Created attachment 201173 [details] vnet_epair_test.sh: Script for reproducing vnet jail epair destroy panic When creating an epair interface pair for a VNET enabled jail, and then using ifconfig within this jail, the kernel will often panic later when destroying the jail and finally the epair interface again. However this will not happen when ifconfig is not used within the jail or when it is used outside of the jail, and it will not happen every time. But when it happens, it always happens at the moment the ifconfig destroy epair is done. This has been tested and reproduced on 12.0-RELEASE-p2 and 13.0-CURRENT r343065. I have included a script which reproduces this. It is based on an older script which tested for a similar issue, and I changed it so that it will test this 999 times, with an optional 'panic' argument for triggering the critical ifconfig command that makes the difference here. With the panic argument it will reliably panic my system on every run, at worst after a couple hundred loops or so (perhaps it is some kind of race condition?). Without the panic argument the system never crashes. I have also included the kernel trace I obtained from the 13.0-CURRENT system, and can supply a kernel memory dump if you need it. So what side effect would this innocent ifconfig command have that it affects a later ifconfig destroy command? It also does not matter which interface you query with it, like when you run ifconfig lo0 or something else, as long as I use ifconfig at least once I can trigger this.
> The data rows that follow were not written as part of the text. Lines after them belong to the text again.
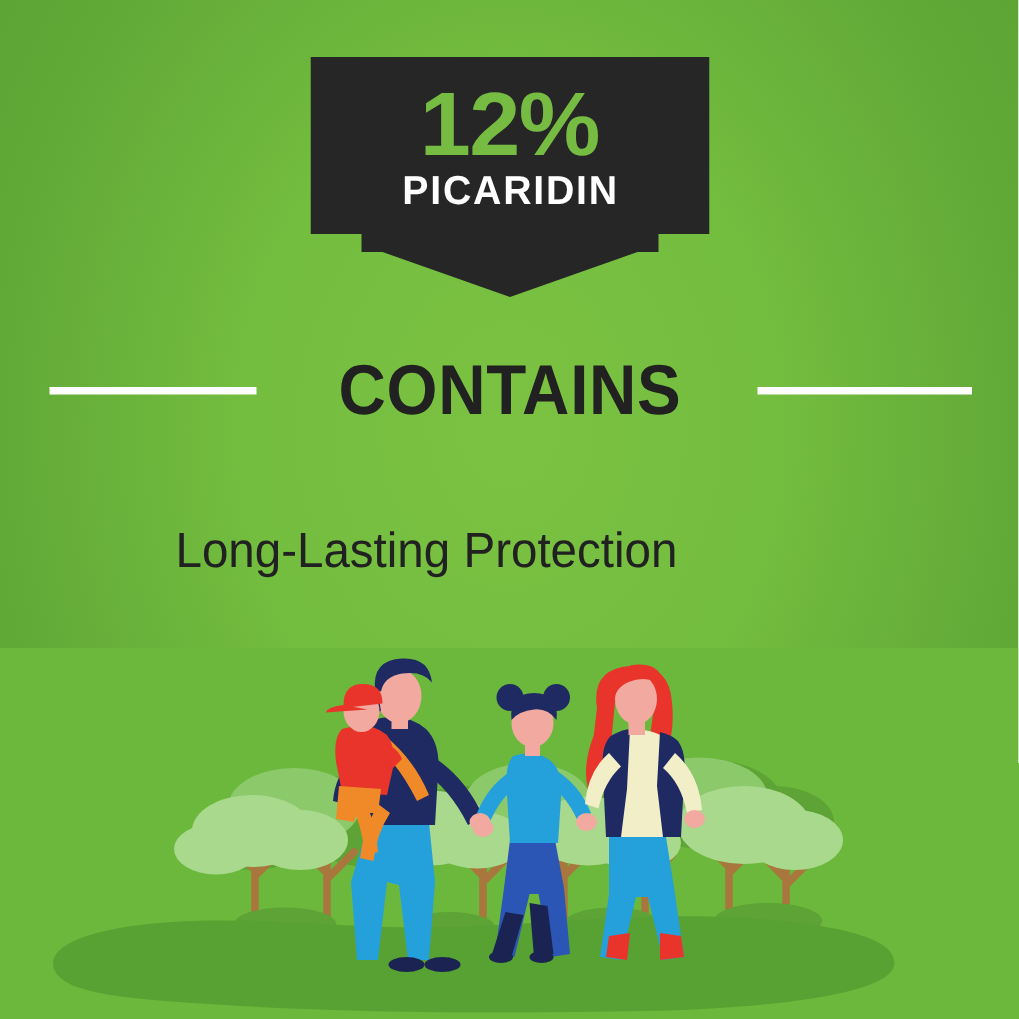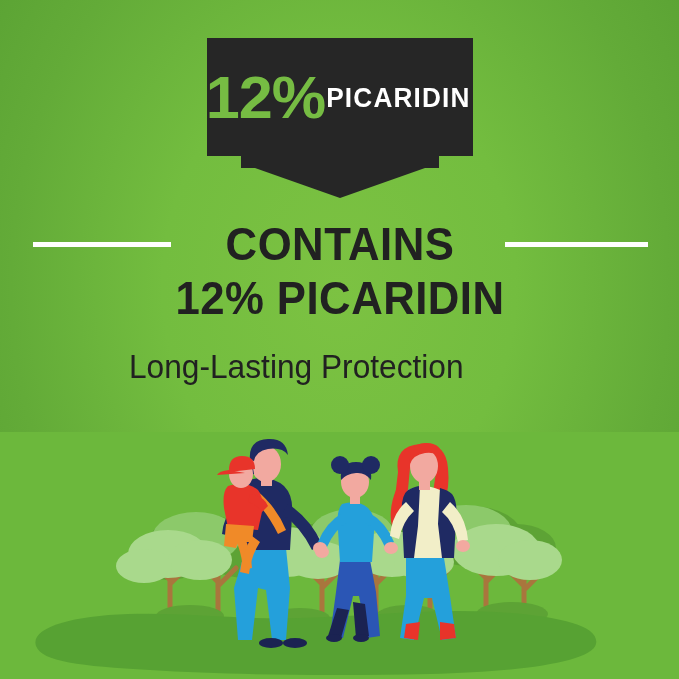--- a/index.html
+++ b/index.html
@@ -26,20 +26,21 @@
     height: 160px;
   }
   #badge svg { display: block; }
   .badge-text-wrap {
     position: absolute;
     left: 0;
     top: 0;
     width: 266px;
     height: 118px;
     display: flex;
+    flex-direction: column;
     align-items: center;
     justify-content: center;
     pointer-events: none;
   }
   #badge-percent {
     font-family: "Liberation Sans Narrow", "Liberation Sans", sans-serif;
     font-size: 60px;
     font-weight: bold;
     line-height: 0.95;
     letter-spacing: -1px;
@@ -54,21 +55,21 @@
     letter-spacing: 1.2px;
     color: #ffffff;
     margin-top: 3px;
     transform: scaleX(0.97);
   }
 
   
   #headline-block {
     position: absolute;
     left: 0;
-    top: 218px;
+    top: 234px;
     width: 679px;
     text-align: center;
     text-decoration: underline;
   }
   .rule-row {
     position: relative;
     height: 52px;
   }
   .headline-line1 {
     font-family: "Liberation Sans Narrow", "Liberation Sans", sans-serif;
@@ -96,21 +97,21 @@
     top: 24px;
     height: 5px;
     background: #ffffff;
   }
   .rule.left  { left: 33px;  width: 138px; }
   .rule.right { left: 505px; width: 143px; }
 
   
   #subtitle-block {
     position: absolute;
-    left: 12px;
+    left: 0;
     top: 345px;
     width: 569px;
     text-align: center;
   }
   .subtitle-line {
     font-family: "Liberation Sans Narrow", "Liberation Sans", sans-serif;
     font-size: 33px;
     font-weight: normal;
     color: #212121;
     line-height: 43px;
@@ -141,23 +142,20 @@
       <div id="badge-percent">12%</div>
       <div id="badge-name">PICARIDIN</div>
     </div>
   </div>
 
   <div id="headline-block">
     <div class="rule-row">
       <span class="rule left"></span>
       <span class="headline-line1">CONTAINS</span>
       <span class="rule right"></span>
-    </div>
-    <div>
-      <span class="headline-line2">12% PICARIDIN</span>
     </div>
   </div>
 
   <div id="subtitle-block">
     <div>
       <span class="subtitle-line">Long-Lasting Protection</span>
     </div>
   </div>
 
   <div id="illustration">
Created attachment 201174 [details] trace_13.0-CURRENT-r343065.txt: kernel trace
Interesting fact after doing some more testing: All is well also when I do not remove the jails, or when I remove the jail *after* destroying the epair interface. Only when I remove the jail *before* destroying the epair interface *and* I run the ifconfig command inside the jail, I can trigger the panic. I hope I provided enough info, let me know if I can test and/or provide anything else to pinpoint the issue here.
With r349853 I don't get a panic with your script, but if I assign an IP inside the jail (jexec <id> ifconfig inet 1.2.3.4) instead of just listing the interfaces, it panics on destroy. (kgdb) #0 __curthread () at /space/system/usr_src/sys/amd64/include/pcpu.h:246 #1 doadump (textdump=1) at /space/system/usr_src/sys/kern/kern_shutdown.c:392 #2 0xffffffff8050cf70 in kern_reboot (howto=260) at /space/system/usr_src/sys/kern/kern_shutdown.c:479 #3 0xffffffff8050d3e9 in vpanic (fmt=<optimized out>, ap=<optimized out>) at /space/system/usr_src/sys/kern/kern_shutdown.c:905 #4 0xffffffff8050d123 in panic (fmt=<unavailable>) at /space/system/usr_src/sys/kern/kern_shutdown.c:832 #5 0xffffffff807e758c in trap_fatal (frame=0xfffffe01598227c0, eva=0) at /space/system/usr_src/sys/amd64/amd64/trap.c:943 #6 0xffffffff807e698c in trap (frame=0xfffffe01598227c0) at /space/system/usr_src/sys/amd64/amd64/trap.c:221 #7 <signal handler called> #8 0xffffffff805f2045 in strncmp (s1=<optimized out>, s2=<optimized out>, n=<optimized out>) at /space/system/usr_src/sys/libkern/strncmp.c:44 #9 0xffffffff80605d31 in ifunit_ref (name=0xfffffe0159822a20 "panic_test1b") at /space/system/usr_src/sys/net/if.c:2434 #10 0xffffffff80607ef8 in ifioctl (so=0xfffff809a1afd368, cmd=3223349536, data=0xfffffe0159822a20 "panic_test1b", td=0xfffff8014c83e5a0) at /space/system/usr_src/sys/net/if.c:3093 #11 0xffffffff8057658d in fo_ioctl (fp=<optimized out>, com=3223349536, data=0xfffff800020e2180, active_cred=0x0, td=0xfffff8014c83e5a0) at /space/system/usr_src/sys/sys/file.h:333 #12 kern_ioctl (td=0xfffff8014c83e5a0, fd=3, com=3223349536, data=0xfffff800020e2180 "") at /space/system/usr_src/sys/kern/sys_generic.c:800 #13 0xffffffff805762ad in sys_ioctl (td=0xfffff8014c83e5a0, uap=0xfffff8014c83e968) at /space/system/usr_src/sys/kern/sys_generic.c:712 #14 0xffffffff807e801a in syscallenter (td=0xfffff8014c83e5a0) at /space/system/usr_src/sys/amd64/amd64/../../kern/subr_syscall.c:135 #15 amd64_syscall (td=0xfffff8014c83e5a0, traced=0) at /space/system/usr_src/sys/amd64/amd64/trap.c:1181
This is almost certainly the same problem as the one discussed in #238870 and https://reviews.freebsd.org/D20868. The patches in https://reviews.freebsd.org/D20868 and https://reviews.freebsd.org/D20869 work around the panic, but are not fully correct fixes.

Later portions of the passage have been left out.